▸ **Task instructions**
For the word "switch", find each line in the entries where it occurs and copy that line.

|---|

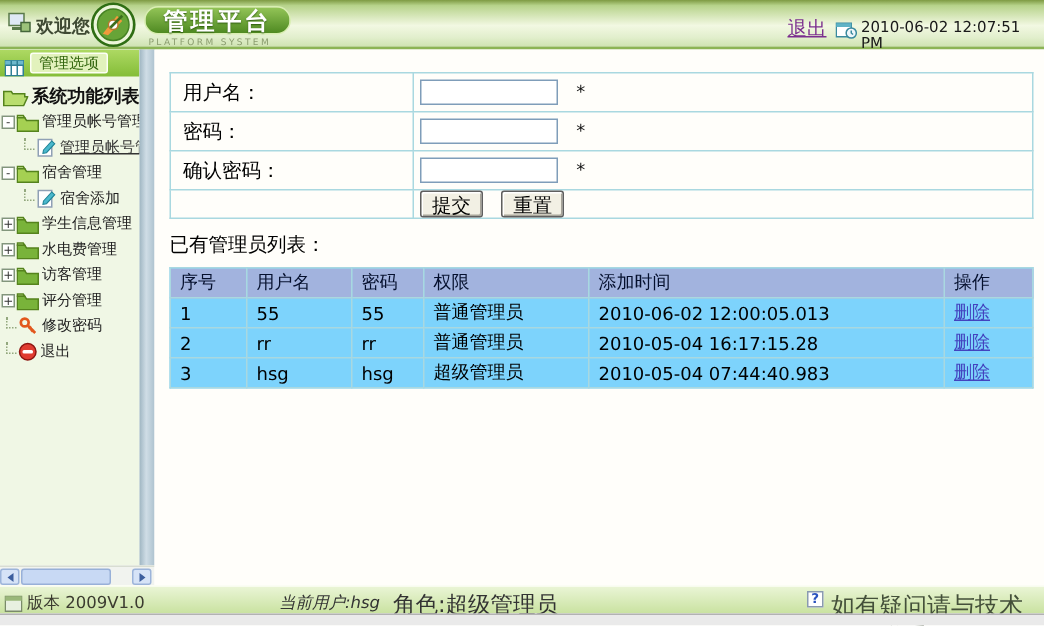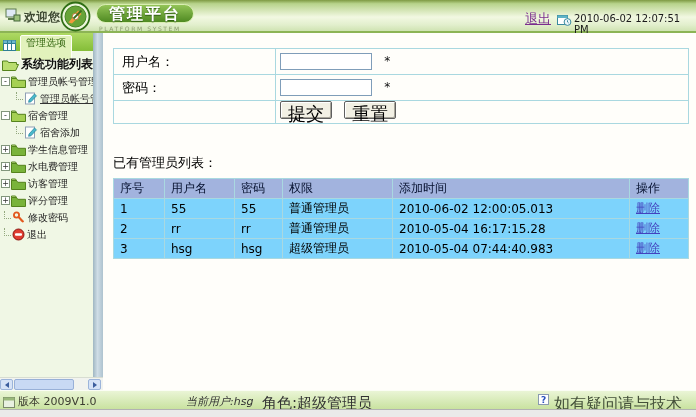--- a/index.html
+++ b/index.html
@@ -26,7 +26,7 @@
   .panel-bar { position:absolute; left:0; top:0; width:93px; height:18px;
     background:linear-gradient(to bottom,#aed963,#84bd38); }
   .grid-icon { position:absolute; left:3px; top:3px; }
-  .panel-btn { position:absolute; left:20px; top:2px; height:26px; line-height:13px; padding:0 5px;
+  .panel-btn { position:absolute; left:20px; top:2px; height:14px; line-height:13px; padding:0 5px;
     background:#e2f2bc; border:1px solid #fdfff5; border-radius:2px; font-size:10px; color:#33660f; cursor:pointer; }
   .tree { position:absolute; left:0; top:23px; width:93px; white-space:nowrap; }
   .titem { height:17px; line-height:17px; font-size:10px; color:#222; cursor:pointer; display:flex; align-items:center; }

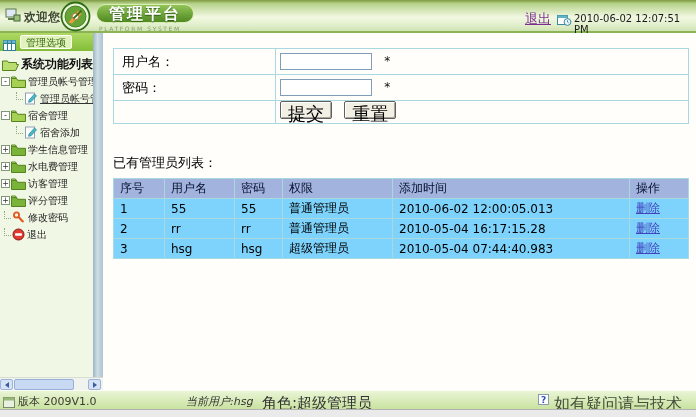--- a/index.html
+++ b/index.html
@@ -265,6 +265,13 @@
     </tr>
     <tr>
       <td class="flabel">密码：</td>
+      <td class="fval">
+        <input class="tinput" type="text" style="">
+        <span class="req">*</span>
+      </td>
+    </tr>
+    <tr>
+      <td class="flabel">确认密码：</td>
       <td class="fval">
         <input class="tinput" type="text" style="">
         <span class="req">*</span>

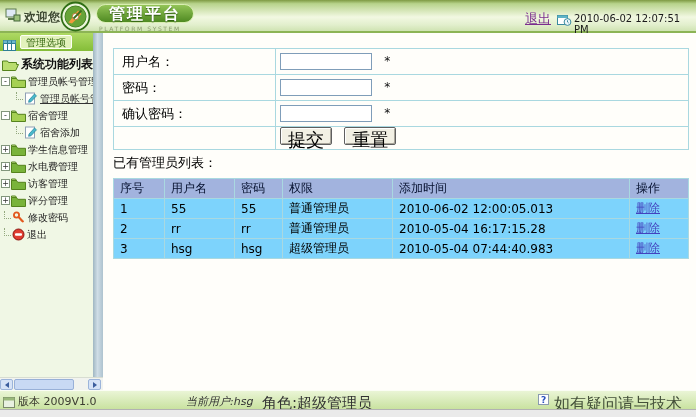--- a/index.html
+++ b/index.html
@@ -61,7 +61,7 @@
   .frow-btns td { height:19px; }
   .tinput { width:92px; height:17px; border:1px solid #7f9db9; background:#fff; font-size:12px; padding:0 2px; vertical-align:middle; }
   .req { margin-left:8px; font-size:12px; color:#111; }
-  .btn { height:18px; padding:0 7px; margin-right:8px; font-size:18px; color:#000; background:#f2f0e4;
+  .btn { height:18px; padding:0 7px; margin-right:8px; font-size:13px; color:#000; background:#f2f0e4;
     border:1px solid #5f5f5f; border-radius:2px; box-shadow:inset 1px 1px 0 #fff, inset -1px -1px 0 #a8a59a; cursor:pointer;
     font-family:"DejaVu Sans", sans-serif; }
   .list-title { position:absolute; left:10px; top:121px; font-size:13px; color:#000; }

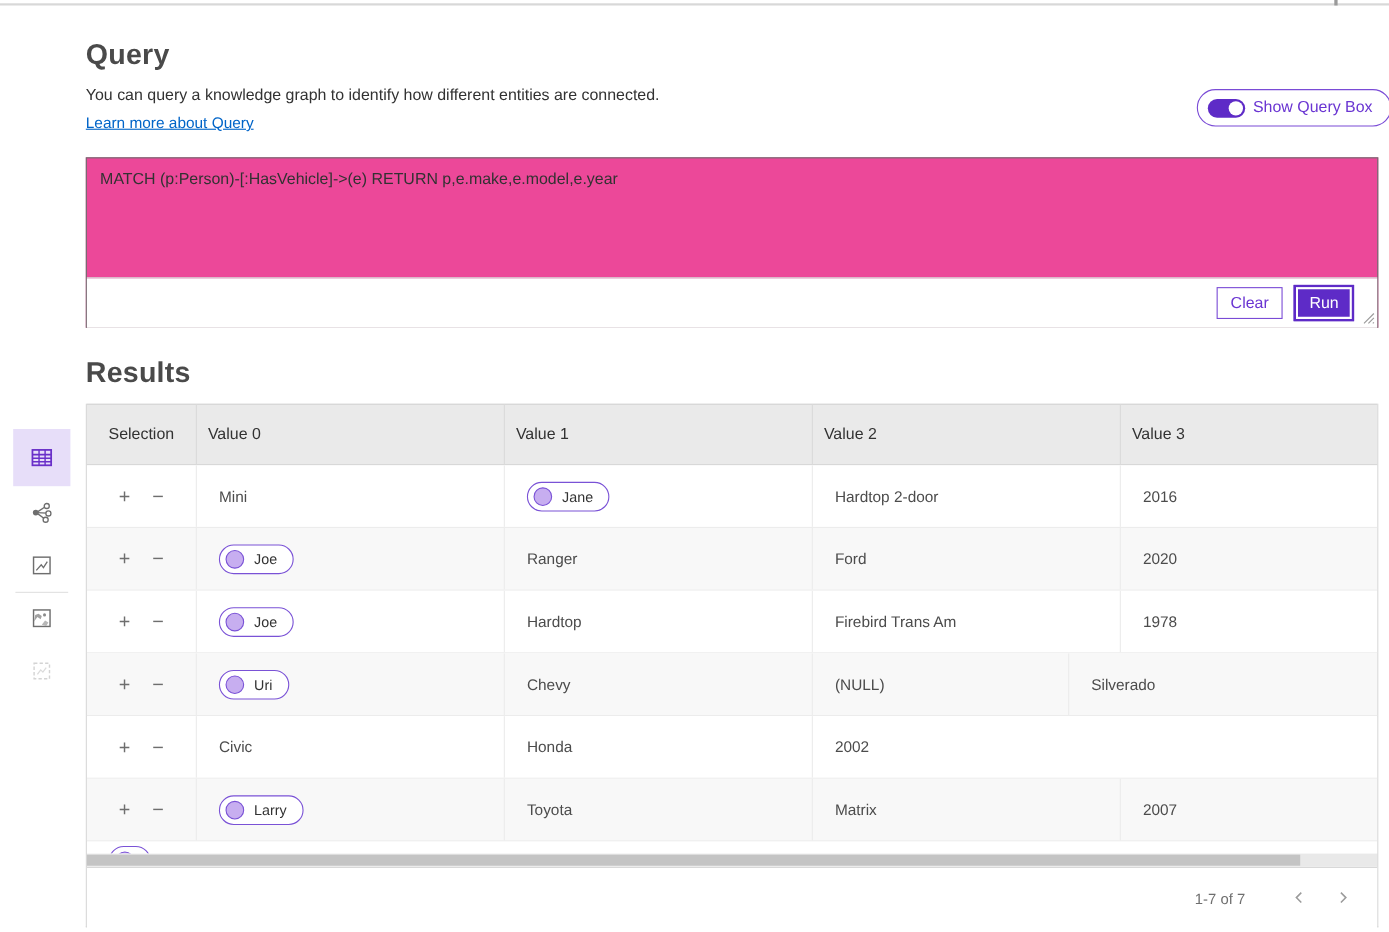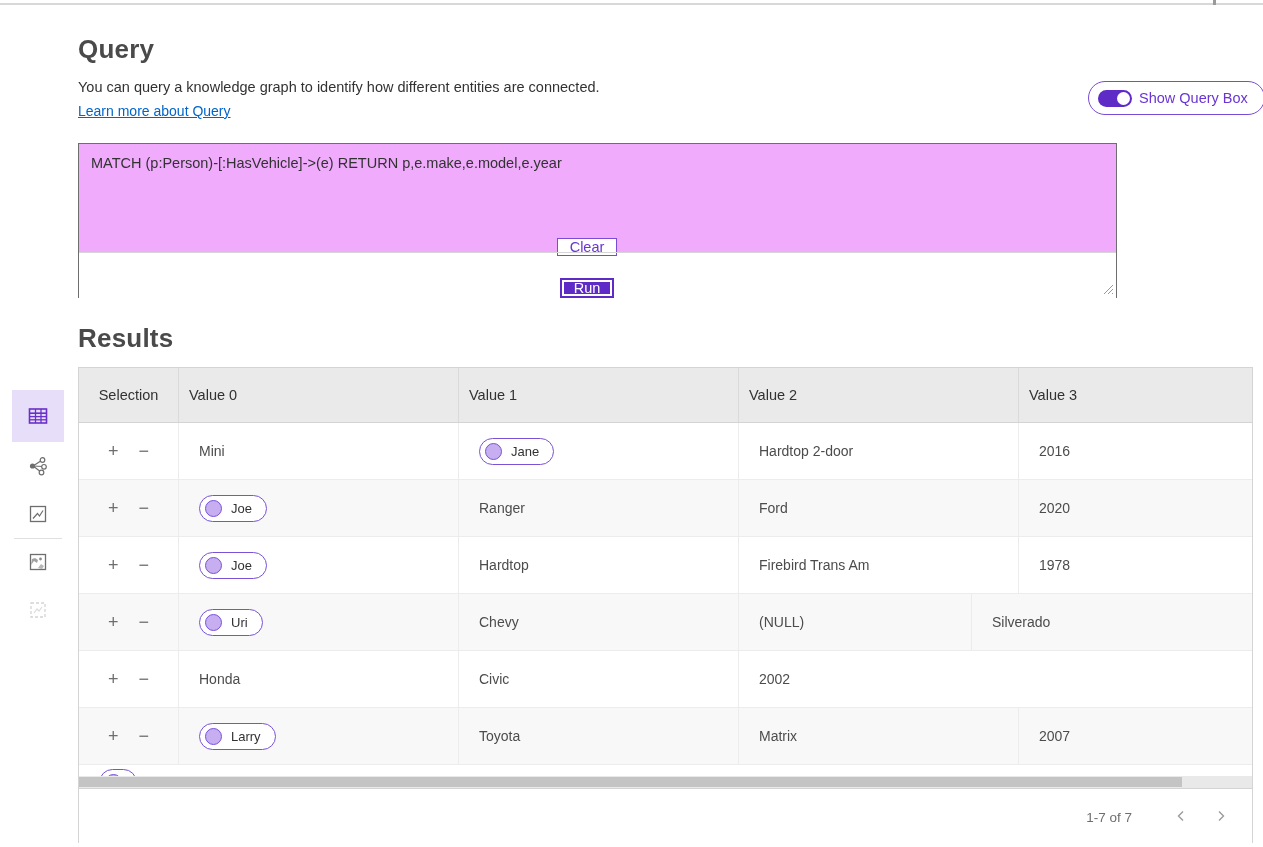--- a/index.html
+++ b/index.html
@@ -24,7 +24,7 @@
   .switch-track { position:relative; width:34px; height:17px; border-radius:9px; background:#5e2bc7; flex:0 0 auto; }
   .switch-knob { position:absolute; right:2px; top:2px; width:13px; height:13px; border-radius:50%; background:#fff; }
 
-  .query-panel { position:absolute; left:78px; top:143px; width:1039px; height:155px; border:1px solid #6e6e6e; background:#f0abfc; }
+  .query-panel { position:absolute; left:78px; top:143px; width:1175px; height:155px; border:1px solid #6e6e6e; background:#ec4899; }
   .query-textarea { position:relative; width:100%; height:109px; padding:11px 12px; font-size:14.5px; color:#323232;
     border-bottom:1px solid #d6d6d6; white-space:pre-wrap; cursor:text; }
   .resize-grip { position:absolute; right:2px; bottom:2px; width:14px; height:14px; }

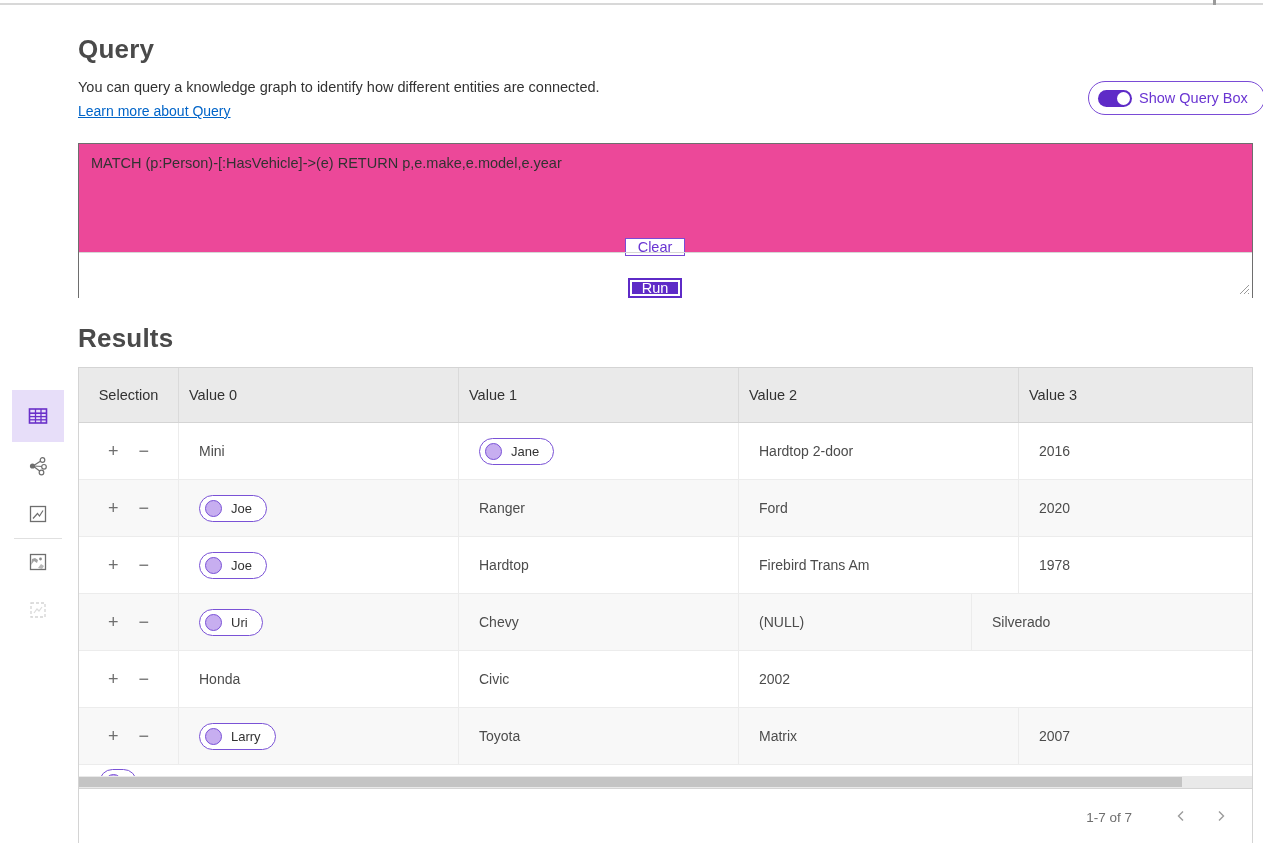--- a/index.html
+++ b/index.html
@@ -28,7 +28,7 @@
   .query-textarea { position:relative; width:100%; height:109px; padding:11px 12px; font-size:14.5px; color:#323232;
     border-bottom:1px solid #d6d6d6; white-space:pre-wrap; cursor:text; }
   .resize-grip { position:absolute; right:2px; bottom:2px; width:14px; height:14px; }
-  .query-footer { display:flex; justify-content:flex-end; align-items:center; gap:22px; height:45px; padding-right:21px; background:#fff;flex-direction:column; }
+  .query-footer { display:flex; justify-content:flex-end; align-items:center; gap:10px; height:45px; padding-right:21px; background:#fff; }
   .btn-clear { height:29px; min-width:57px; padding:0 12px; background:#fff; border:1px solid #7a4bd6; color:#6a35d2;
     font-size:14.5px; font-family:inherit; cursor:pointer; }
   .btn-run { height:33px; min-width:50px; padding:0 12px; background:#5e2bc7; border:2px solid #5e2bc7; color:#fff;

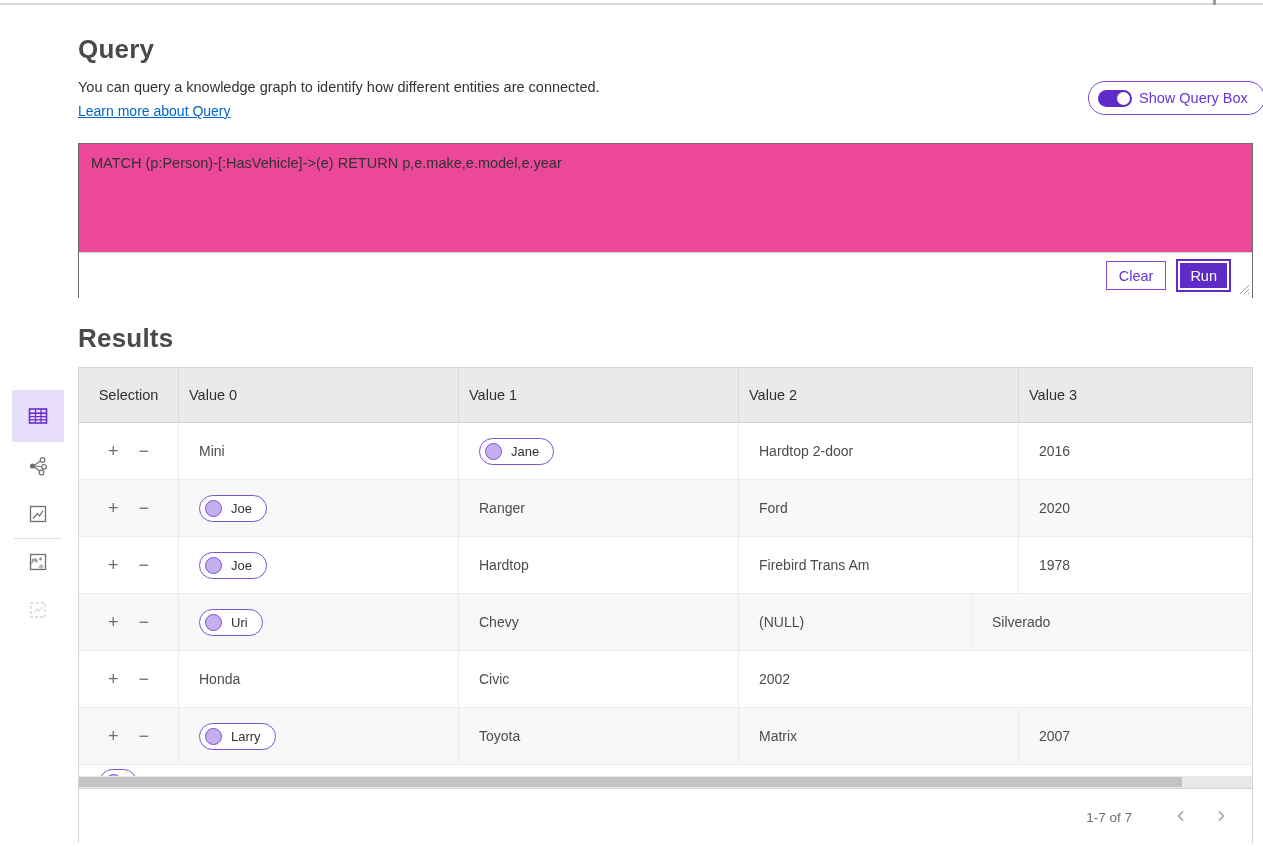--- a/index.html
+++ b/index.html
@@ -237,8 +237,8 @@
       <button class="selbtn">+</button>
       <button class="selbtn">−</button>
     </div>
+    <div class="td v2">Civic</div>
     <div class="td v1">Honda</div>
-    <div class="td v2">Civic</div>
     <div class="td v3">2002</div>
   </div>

|---|

▸ **Reply to the task**
   .switch-track { position:relative; width:34px; height:17px; border-radius:9px; background:#5e2bc7; flex:0 0 auto; }
   .switch-knob { position:absolute; right:2px; top:2px; width:13px; height:13px; border-radius:50%; background:#fff; }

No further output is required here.